I don’t know. That’s what bothers me.
I’m not going to stop using AI. Claude wrote 2,000 lines of C++ in minutes. That’s absurdly productive.
But I’m changing how I think about it. Treat AI like a really fast junior engineer who’s confident about everything. The code might be great. The analysis might be wrong. The results might be based on a subtle bug.
What I need to do:
- Actually review the implementation
- Question results that don’t match expectations
- Ask “are you sure?” even when it sounds confident
- Trust my domain knowledge over AI confidence
That last one is hard. When Claude gives me a detailed analysis with benchmark numbers, it’s easy to think “maybe I’m wrong.” But sometimes I’m not wrong. Sometimes the AI made a mistake. And it’ll defend that mistake with the same confidence it would defend correct results.
The Echo Chamber
I keep seeing people on Twitter talking about how good LLMs got at programming tasks. Building entire products in minutes. Writing flawless code. Replacing developers.
The people saying this loudest are people with technical backgrounds who know what they’re doing. They know how to interpret the results. They know when to trust the AI and when to question it.
But here’s what worries me: people without that background are listening.
They hear “AI can build anything” and think that means they don’t need to understand the domain. They can just ask the AI, accept the output, and move on.
And that works. Until it doesn’t.
Until the AI writes code with a subtle bug that produces plausible but wrong results. Until it analyzes data and draws confident conclusions from flawed assumptions. Until it builds something that looks right but fails in ways you don’t have the expertise to notice.
The people celebrating AI’s capabilities have the knowledge to catch these mistakes. They’re using AI as a force multiplier for their existing expertise.
The people who don’t have that expertise? They’re using AI as a replacement for it.
And the AI won’t tell them the difference.
How I Actually Use AI
I don’t want this to sound like “AI is dangerous, don’t use it.” Because I use it constantly.
I use Claude to learn new topics. I’ll feed it a lecture or paper and have it quiz me, Socratic method style. It asks questions, I answer, it pushes back.
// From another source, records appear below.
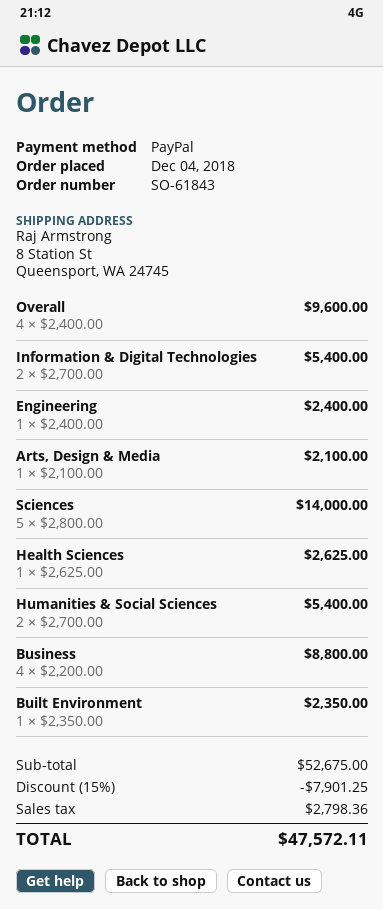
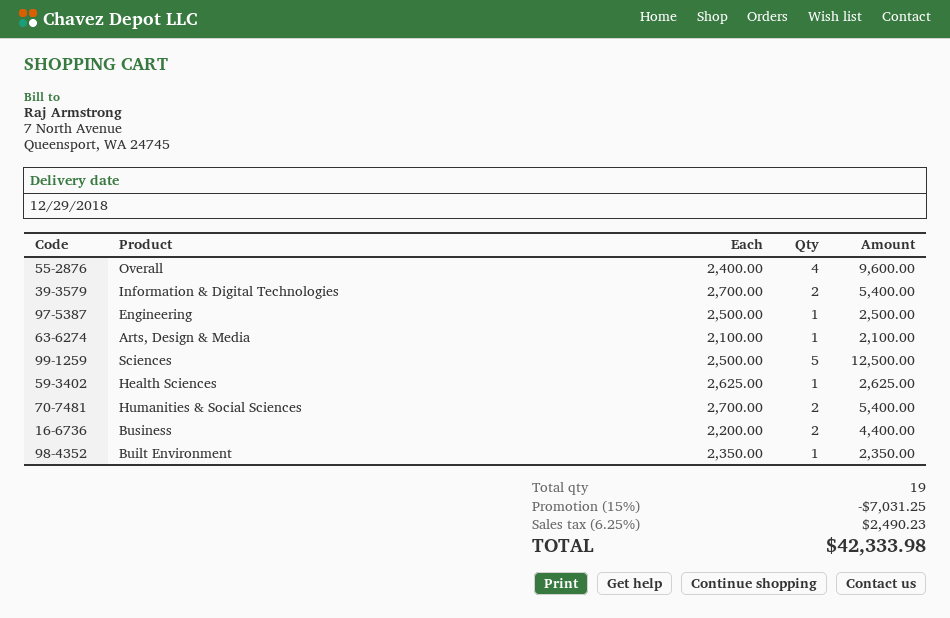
Engineering: 1 x 2400.00 = 2400.00 -> 1 x 2500.00 = 2500.00
Sciences: 5 x 2800.00 = 14000.00 -> 5 x 2500.00 = 12500.00
Business: 4 x 2200.00 = 8800.00 -> 2 x 2200.00 = 4400.00
discount: 15% = 7901.25 -> 15% = 7031.25
tax: 2798.36 -> 2490.23
total: 47572.11 -> 42333.98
That’s incredibly valuable for understanding new concepts.
I use it to understand codebases. “Why does this implementation use X instead of Y?” “What are the trade-offs here?” Claude explains things I could figure out myself, but in minutes instead of hours.
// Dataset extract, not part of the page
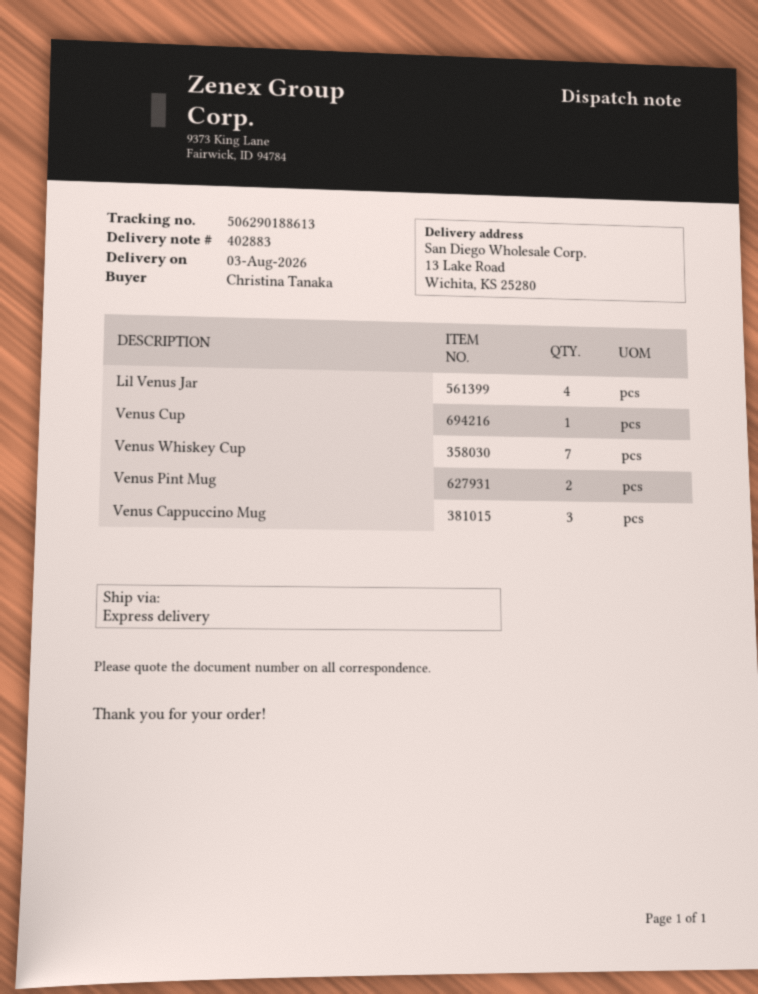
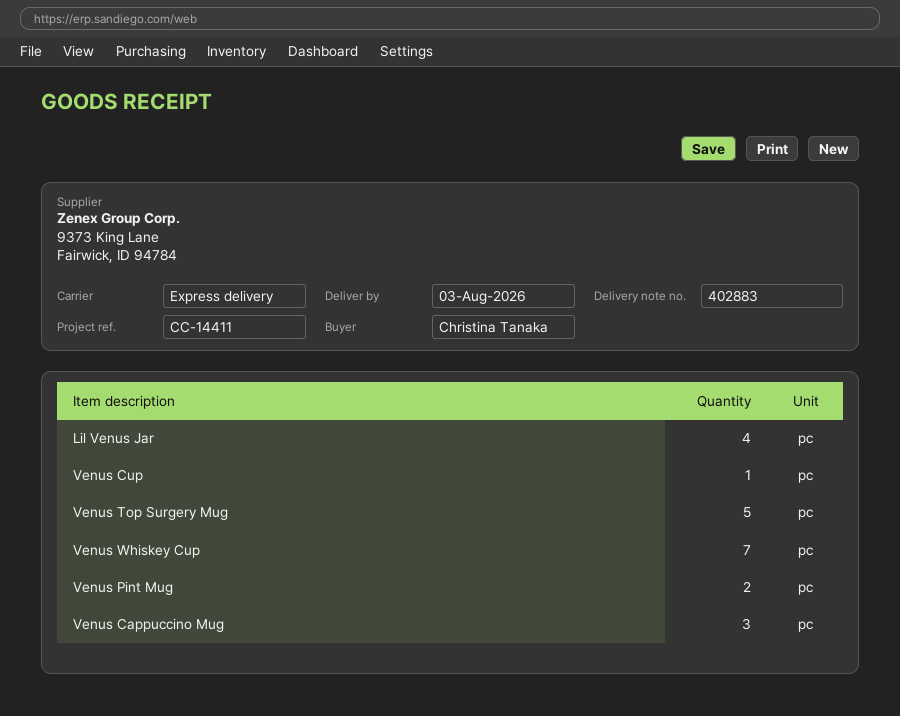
Venus Top Surgery Mug: none -> 5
I use it to write code and run experiments. Like this buffer pool benchmark. Claude wrote 2,000 lines I would have spent days on.
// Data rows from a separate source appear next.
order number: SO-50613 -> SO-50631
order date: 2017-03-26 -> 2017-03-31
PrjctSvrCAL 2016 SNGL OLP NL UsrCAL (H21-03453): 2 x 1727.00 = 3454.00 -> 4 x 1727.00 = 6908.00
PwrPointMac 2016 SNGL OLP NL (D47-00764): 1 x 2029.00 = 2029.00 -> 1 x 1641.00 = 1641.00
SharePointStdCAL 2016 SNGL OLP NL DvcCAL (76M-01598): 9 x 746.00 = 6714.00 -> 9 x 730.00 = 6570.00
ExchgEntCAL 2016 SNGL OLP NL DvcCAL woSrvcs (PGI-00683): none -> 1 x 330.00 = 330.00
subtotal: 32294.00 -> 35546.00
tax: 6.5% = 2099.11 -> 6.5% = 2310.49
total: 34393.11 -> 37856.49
I use it to review my writing. This very blog post. I write a draft, Claude suggests changes, I decide what to keep.
Here’s what all these have in common: I have domain knowledge in what I’m doing.
When Claude quizzes me on database systems, I know enough to recognize bad questions or wrong corrections. When it explains code, I can tell if the explanation matches what I see. When it writes benchmarks, I can spot when results don’t match theory. When it reviews my writing, I know my voice well enough to reject suggestions that don’t fit.
AI isn’t teaching me new skills. It’s augmenting what I already know how to do. It’s compression of time, not replacement of expertise.
And that’s the gap I keep seeing people miss.
What I’m Still Working Out
I don’t have clean answers here. Just things I’m trying to figure out:
How much domain knowledge is enough to use AI safely? When I’m learning something completely new, am I equipped to catch AI’s mistakes? Or do I need to learn the basics the hard way first?
How do I know when I’m out of my depth? When the AI confidently explains something I don’t understand, how do I tell the difference between “this is new to me but correct” and “this is plausible-sounding garbage”?
How do I balance productivity gains against verification overhead? If reviewing AI output takes as long as writing it myself, what’s the point? But if I don’t review it, I risk shipping bugs like the ARC implementation.
I don’t know yet. I’m figuring it out as I go.